Web page edit records:

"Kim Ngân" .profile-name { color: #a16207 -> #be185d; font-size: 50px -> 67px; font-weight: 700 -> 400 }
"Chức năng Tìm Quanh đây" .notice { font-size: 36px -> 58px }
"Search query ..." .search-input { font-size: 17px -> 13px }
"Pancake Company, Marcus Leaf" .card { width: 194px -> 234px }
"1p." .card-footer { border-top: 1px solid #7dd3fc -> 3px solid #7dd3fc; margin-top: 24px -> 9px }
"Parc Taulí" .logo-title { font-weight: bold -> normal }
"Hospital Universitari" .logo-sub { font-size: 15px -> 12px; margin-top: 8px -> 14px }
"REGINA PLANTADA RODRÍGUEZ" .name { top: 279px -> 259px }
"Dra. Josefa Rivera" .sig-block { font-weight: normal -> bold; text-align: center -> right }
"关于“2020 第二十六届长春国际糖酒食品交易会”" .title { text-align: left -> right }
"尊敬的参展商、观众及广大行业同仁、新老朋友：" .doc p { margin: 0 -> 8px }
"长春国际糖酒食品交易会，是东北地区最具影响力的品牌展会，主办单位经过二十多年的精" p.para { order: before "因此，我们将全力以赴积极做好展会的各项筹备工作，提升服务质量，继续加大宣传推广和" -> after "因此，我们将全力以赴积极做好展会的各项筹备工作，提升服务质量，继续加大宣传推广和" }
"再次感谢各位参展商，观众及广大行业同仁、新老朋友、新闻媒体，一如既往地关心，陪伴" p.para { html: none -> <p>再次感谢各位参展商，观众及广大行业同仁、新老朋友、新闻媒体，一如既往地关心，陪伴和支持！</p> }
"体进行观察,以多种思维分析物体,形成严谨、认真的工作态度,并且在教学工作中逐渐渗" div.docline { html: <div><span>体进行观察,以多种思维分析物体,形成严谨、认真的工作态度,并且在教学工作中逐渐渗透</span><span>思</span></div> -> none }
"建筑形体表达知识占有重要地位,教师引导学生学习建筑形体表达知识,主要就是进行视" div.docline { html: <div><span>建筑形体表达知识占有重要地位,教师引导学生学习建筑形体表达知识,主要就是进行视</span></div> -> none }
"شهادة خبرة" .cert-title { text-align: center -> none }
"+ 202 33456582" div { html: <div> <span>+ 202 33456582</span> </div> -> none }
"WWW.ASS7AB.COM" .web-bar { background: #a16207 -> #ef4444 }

Exercise goal » Each line above should be copied exactly, with no line missing.

Answer for the task »
"Kim Ngân" .profile-name { color: #a16207 -> #be185d; font-size: 50px -> 67px; font-weight: 700 -> 400 }
"Chức năng Tìm Quanh đây" .notice { font-size: 36px -> 58px }
"Search query ..." .search-input { font-size: 17px -> 13px }
"Pancake Company, Marcus Leaf" .card { width: 194px -> 234px }
"1p." .card-footer { border-top: 1px solid #7dd3fc -> 3px solid #7dd3fc; margin-top: 24px -> 9px }
"Parc Taulí" .logo-title { font-weight: bold -> normal }
"Hospital Universitari" .logo-sub { font-size: 15px -> 12px; margin-top: 8px -> 14px }
"REGINA PLANTADA RODRÍGUEZ" .name { top: 279px -> 259px }
"Dra. Josefa Rivera" .sig-block { font-weight: normal -> bold; text-align: center -> right }
"关于“2020 第二十六届长春国际糖酒食品交易会”" .title { text-align: left -> right }
"尊敬的参展商、观众及广大行业同仁、新老朋友：" .doc p { margin: 0 -> 8px }
"长春国际糖酒食品交易会，是东北地区最具影响力的品牌展会，主办单位经过二十多年的精" p.para { order: before "因此，我们将全力以赴积极做好展会的各项筹备工作，提升服务质量，继续加大宣传推广和" -> after "因此，我们将全力以赴积极做好展会的各项筹备工作，提升服务质量，继续加大宣传推广和" }
"再次感谢各位参展商，观众及广大行业同仁、新老朋友、新闻媒体，一如既往地关心，陪伴" p.para { html: none -> <p>再次感谢各位参展商，观众及广大行业同仁、新老朋友、新闻媒体，一如既往地关心，陪伴和支持！</p> }
"体进行观察,以多种思维分析物体,形成严谨、认真的工作态度,并且在教学工作中逐渐渗" div.docline { html: <div><span>体进行观察,以多种思维分析物体,形成严谨、认真的工作态度,并且在教学工作中逐渐渗透</span><span>思</span></div> -> none }
"建筑形体表达知识占有重要地位,教师引导学生学习建筑形体表达知识,主要就是进行视" div.docline { html: <div><span>建筑形体表达知识占有重要地位,教师引导学生学习建筑形体表达知识,主要就是进行视</span></div> -> none }
"شهادة خبرة" .cert-title { text-align: center -> none }
"+ 202 33456582" div { html: <div> <span>+ 202 33456582</span> </div> -> none }
"WWW.ASS7AB.COM" .web-bar { background: #a16207 -> #ef4444 }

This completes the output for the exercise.